Hepatitis is a viral infection that is spread through infected blood. The most common types are hepatitis A, B and C. Although hepatitis A is usually a short-term illness, hepatitis B and C often lead to chronic infection. Approximately 75-85% of people infected with hepatitis C develop a chronic infection. Left untreated, this can result in liver damage, liver cancer, cirrhosis and even liver failure.
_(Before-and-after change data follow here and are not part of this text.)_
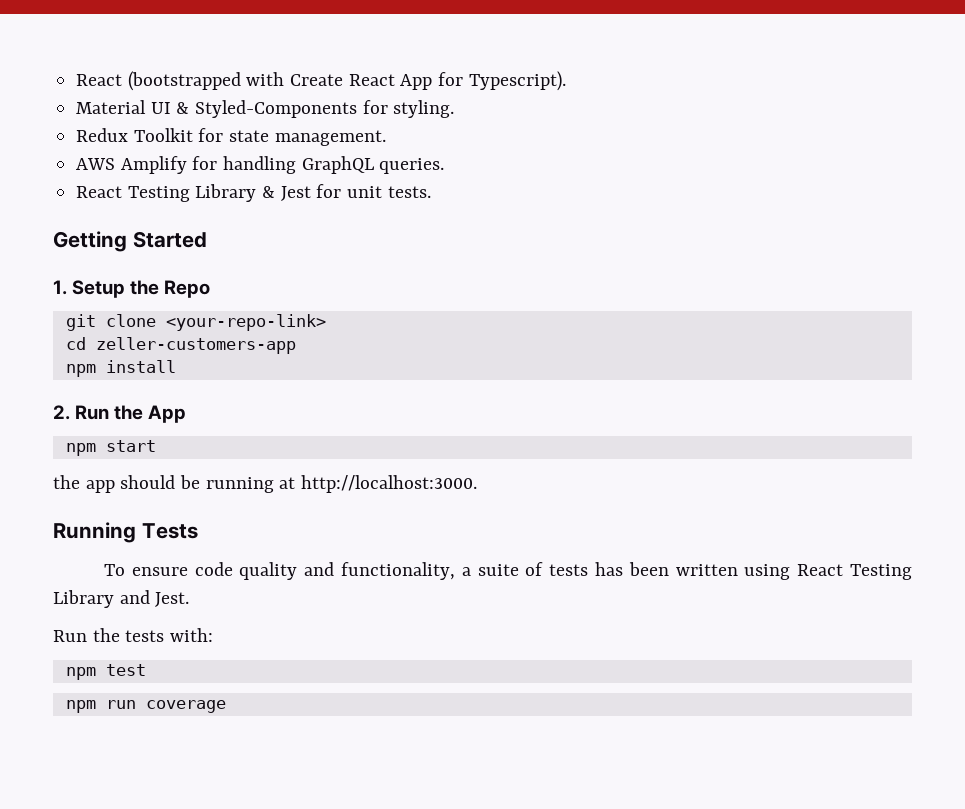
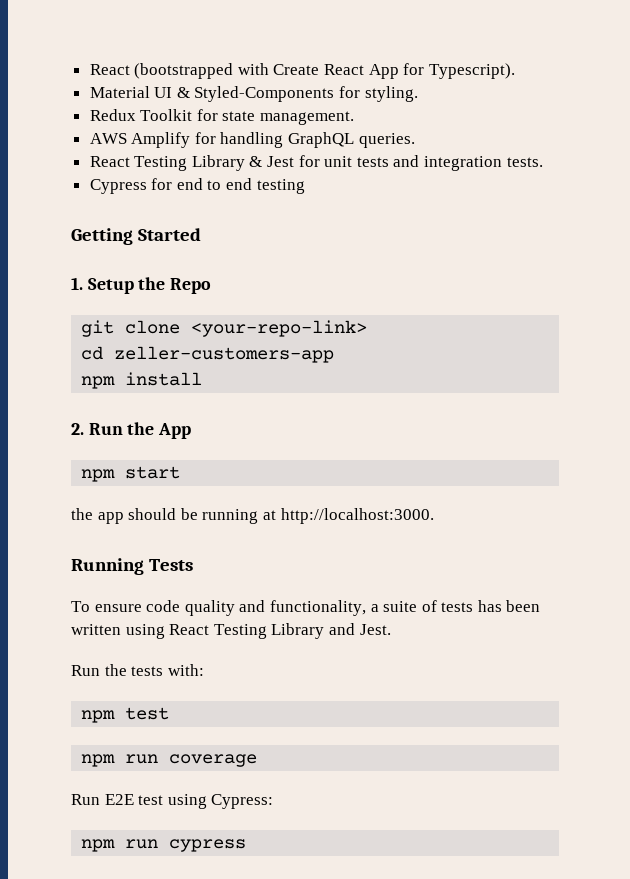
- React Testing Library & Jest for unit tests.
+ React Testing Library & Jest for unit tests and integration tests.
+ Cypress for end to end testing
+ Run E2E test using Cypress:
+ npm run cypress

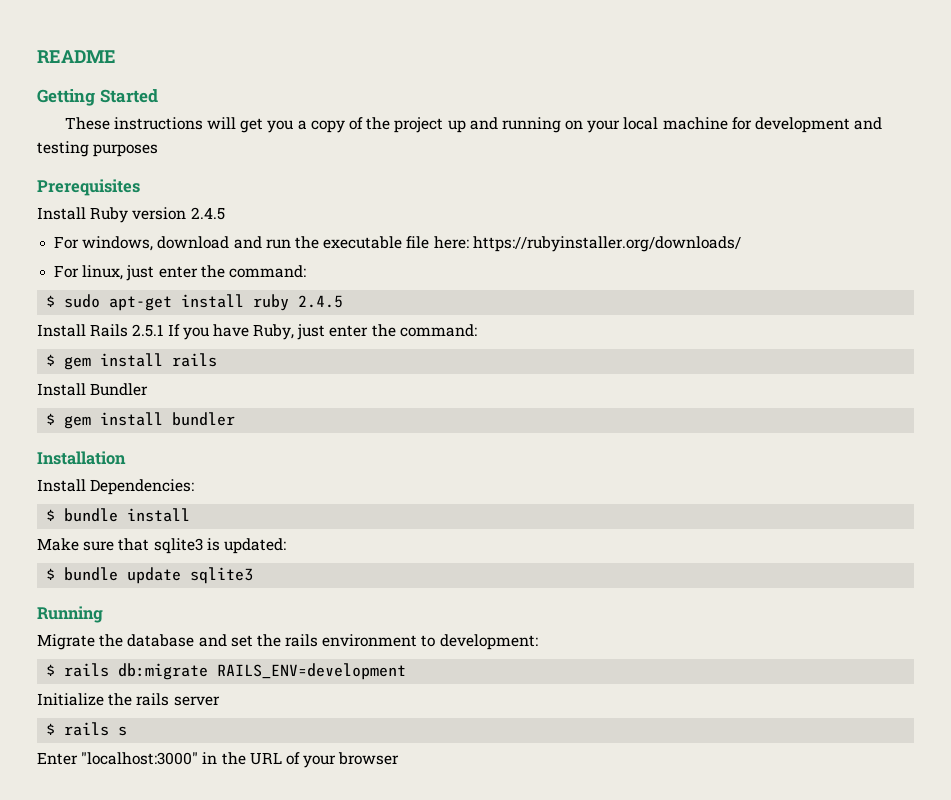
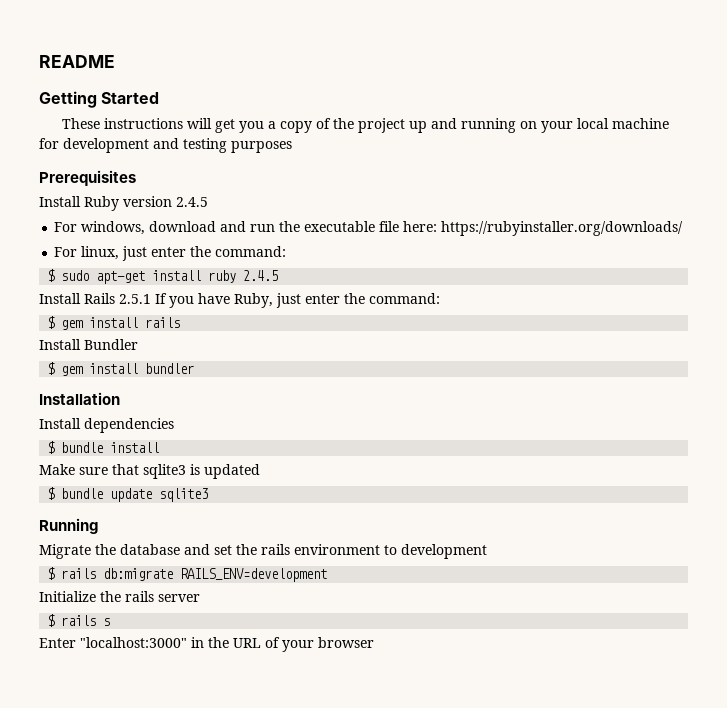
- Install Dependencies:
+ Install dependencies
- Make sure that sqlite3 is updated:
+ Make sure that sqlite3 is updated
- Migrate the database and set the rails environment to development:
+ Migrate the database and set the rails environment to development

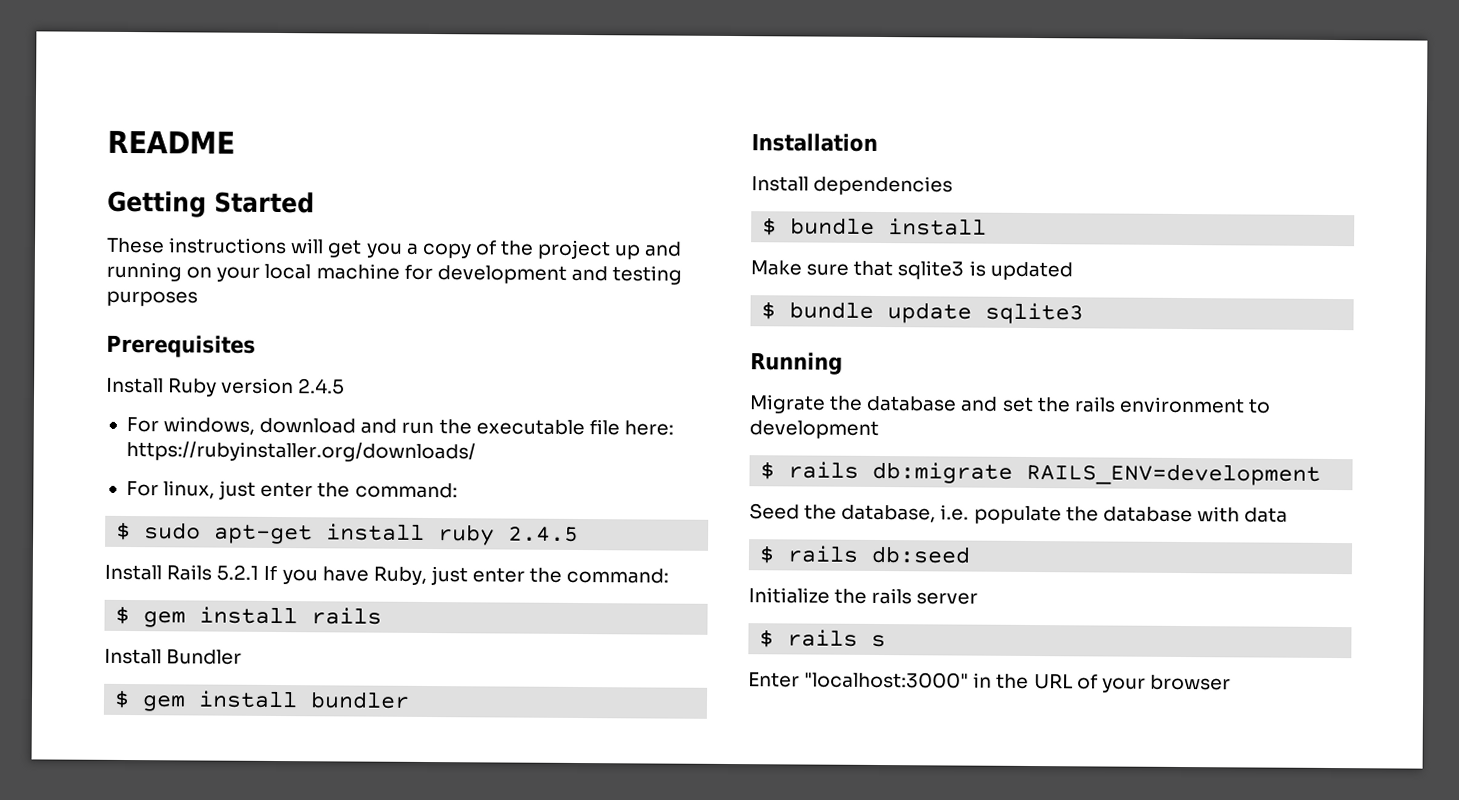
- Install Rails 2.5.1 If you have Ruby, just enter the command:
+ Install Rails 5.2.1 If you have Ruby, just enter the command:
+ Seed the database, i.e. populate the database with data
+ $ rails db:seed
It is estimated that 3 ½ to 5 million people have been exposed to the hepatitis C virus. But since the majority of people who are infected have no symptoms in early stages, more than half of people who have chronic hepatitis C don’t even know they have it. The best way to know whether or not you have it is to get a simple blood test.
There is a high incidence of hepatitis C in people born between 1945 and 1965 so screening is recommended in this age group even if you have no known risk factors. Since hepatitis C is spread by infected blood, screening is also recommended if you had a blood transfusion prior to 1990 (when blood started to be tested for hepatitis C), have been on hemodialysis, share needles for drug use or were incarcerated. Health care and emergency medical workers who have ever been pricked with a needle should also be screened.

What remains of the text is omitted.